Data in this exercise:

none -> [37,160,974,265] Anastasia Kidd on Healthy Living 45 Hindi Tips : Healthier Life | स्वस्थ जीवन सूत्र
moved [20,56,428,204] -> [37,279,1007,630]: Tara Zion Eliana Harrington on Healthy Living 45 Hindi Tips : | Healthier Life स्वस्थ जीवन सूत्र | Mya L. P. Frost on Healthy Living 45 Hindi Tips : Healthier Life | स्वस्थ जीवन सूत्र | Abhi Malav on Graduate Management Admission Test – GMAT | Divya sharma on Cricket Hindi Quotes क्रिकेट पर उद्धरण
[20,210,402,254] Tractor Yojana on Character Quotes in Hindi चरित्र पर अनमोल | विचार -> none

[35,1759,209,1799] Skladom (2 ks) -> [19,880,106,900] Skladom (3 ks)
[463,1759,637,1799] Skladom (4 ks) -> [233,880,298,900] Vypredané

==

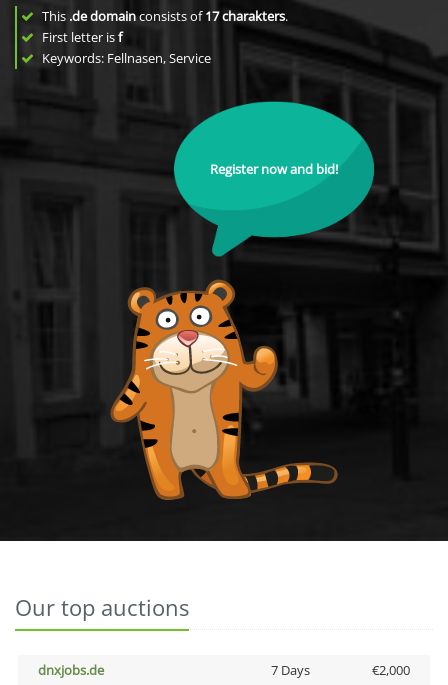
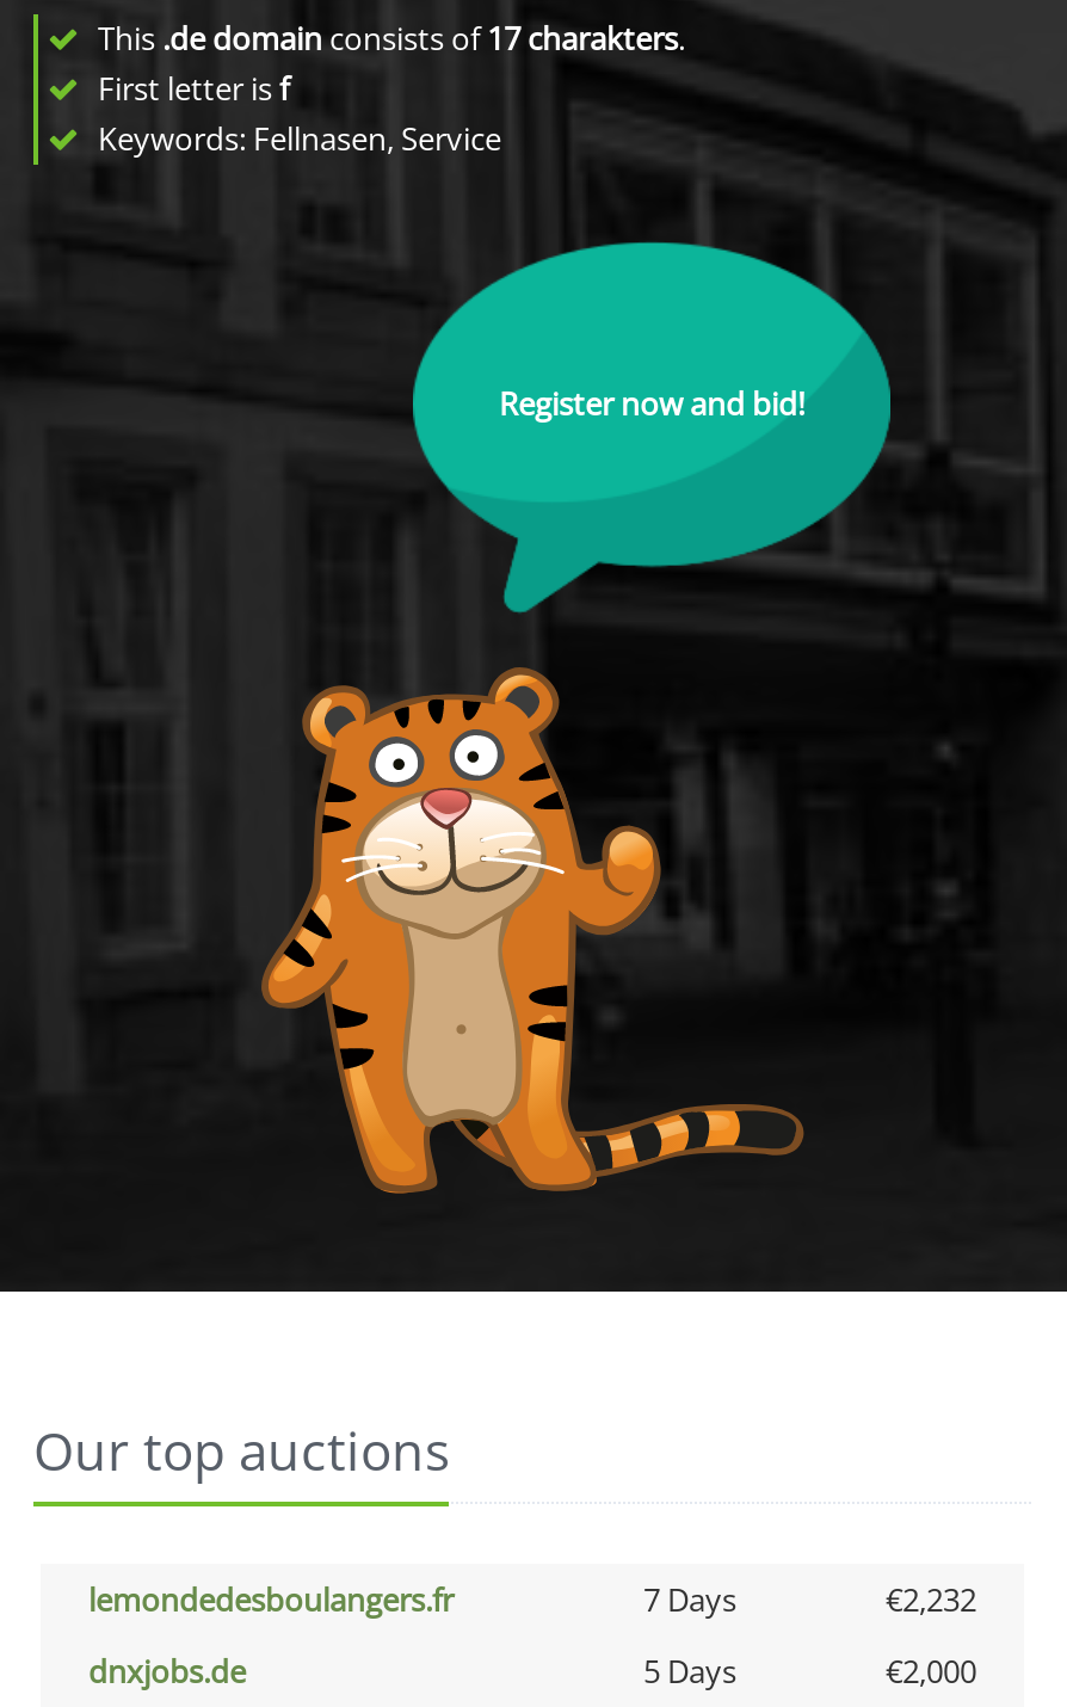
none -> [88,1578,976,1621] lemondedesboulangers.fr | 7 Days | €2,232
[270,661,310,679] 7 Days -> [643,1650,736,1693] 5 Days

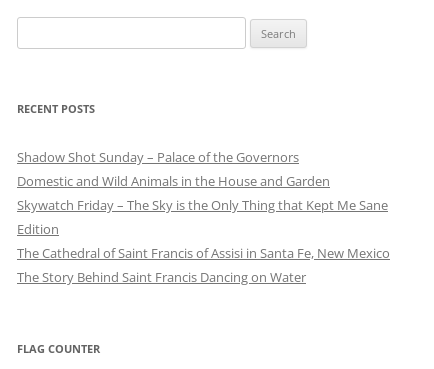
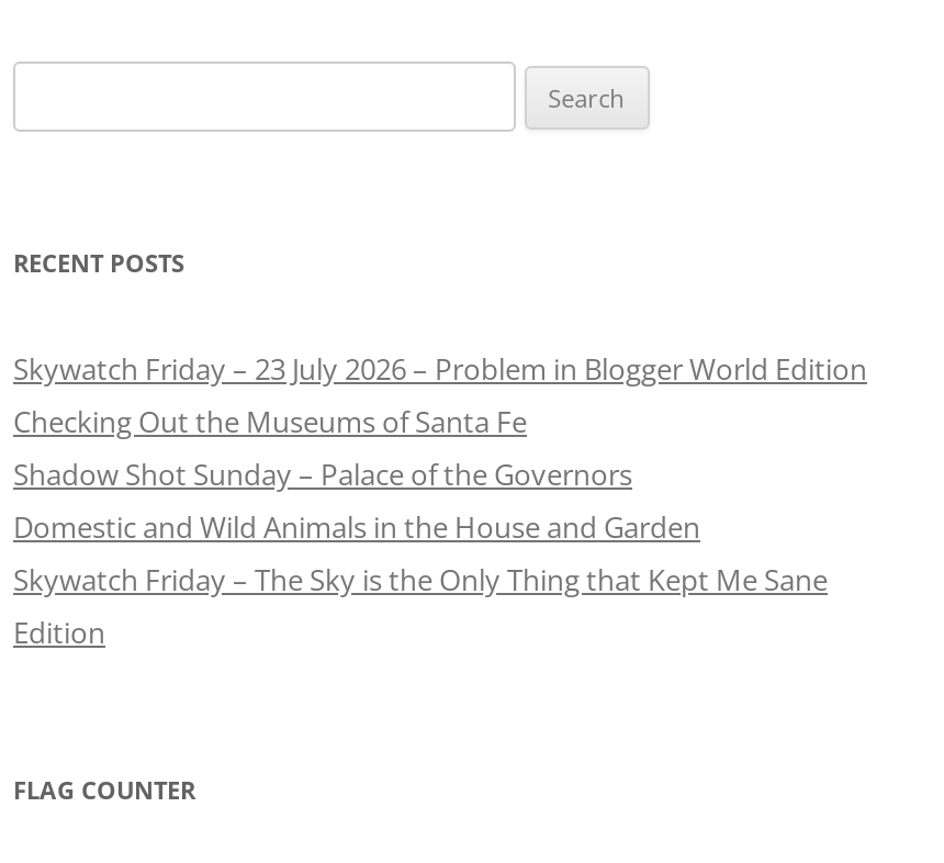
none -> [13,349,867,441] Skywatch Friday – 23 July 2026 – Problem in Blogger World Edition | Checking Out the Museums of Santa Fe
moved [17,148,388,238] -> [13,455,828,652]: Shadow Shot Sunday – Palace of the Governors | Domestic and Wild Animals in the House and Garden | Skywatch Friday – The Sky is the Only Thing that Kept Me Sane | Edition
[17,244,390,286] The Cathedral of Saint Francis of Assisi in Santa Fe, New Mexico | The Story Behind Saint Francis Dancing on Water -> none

...

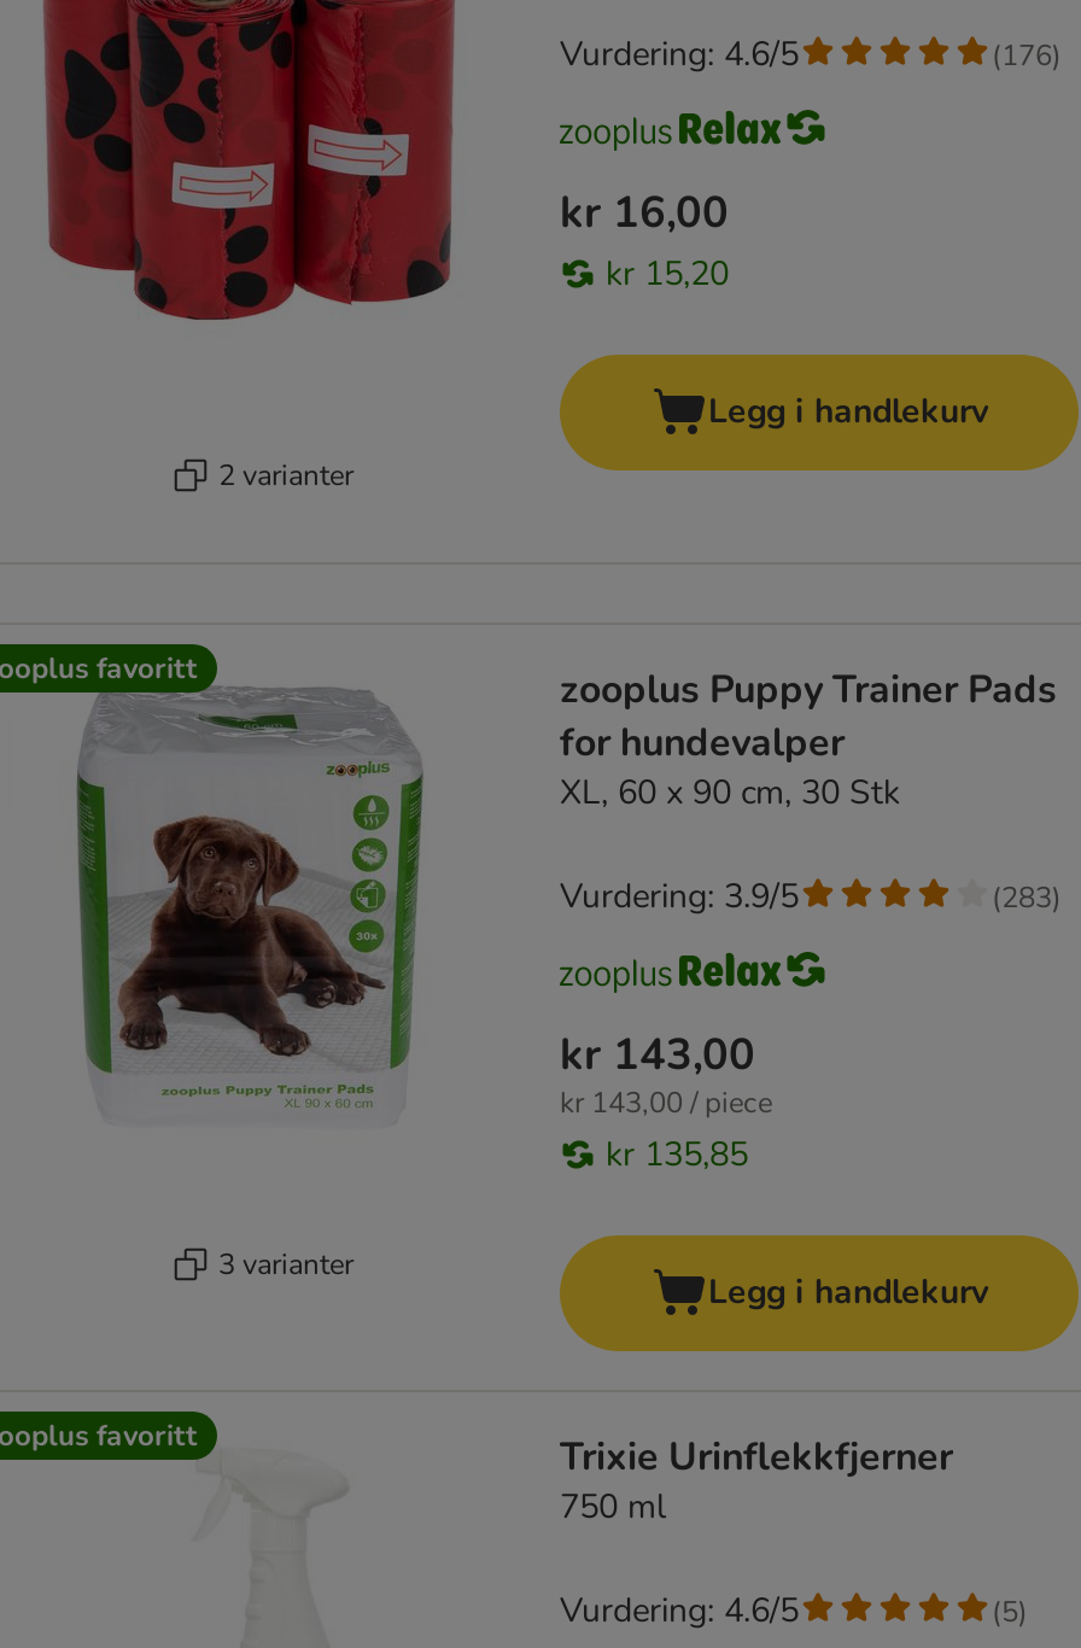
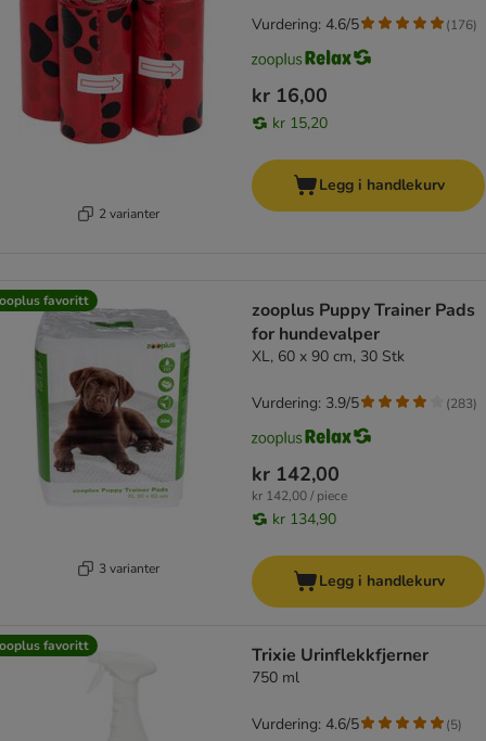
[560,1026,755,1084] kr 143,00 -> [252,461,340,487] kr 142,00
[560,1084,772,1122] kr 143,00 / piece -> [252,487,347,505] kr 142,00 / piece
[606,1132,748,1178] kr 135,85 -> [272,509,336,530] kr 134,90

Task statement: Taking the entries above, print exactly the lines starting at the line with "none -> [13,349,867,441]" and ending at the line with "[17,244,390,286] The Cathedral", both included.

Output below:
none -> [13,349,867,441] Skywatch Friday – 23 July 2026 – Problem in Blogger World Edition | Checking Out the Museums of Santa Fe
moved [17,148,388,238] -> [13,455,828,652]: Shadow Shot Sunday – Palace of the Governors | Domestic and Wild Animals in the House and Garden | Skywatch Friday – The Sky is the Only Thing that Kept Me Sane | Edition
[17,244,390,286] The Cathedral of Saint Francis of Assisi in Santa Fe, New Mexico | The Story Behind Saint Francis Dancing on Water -> none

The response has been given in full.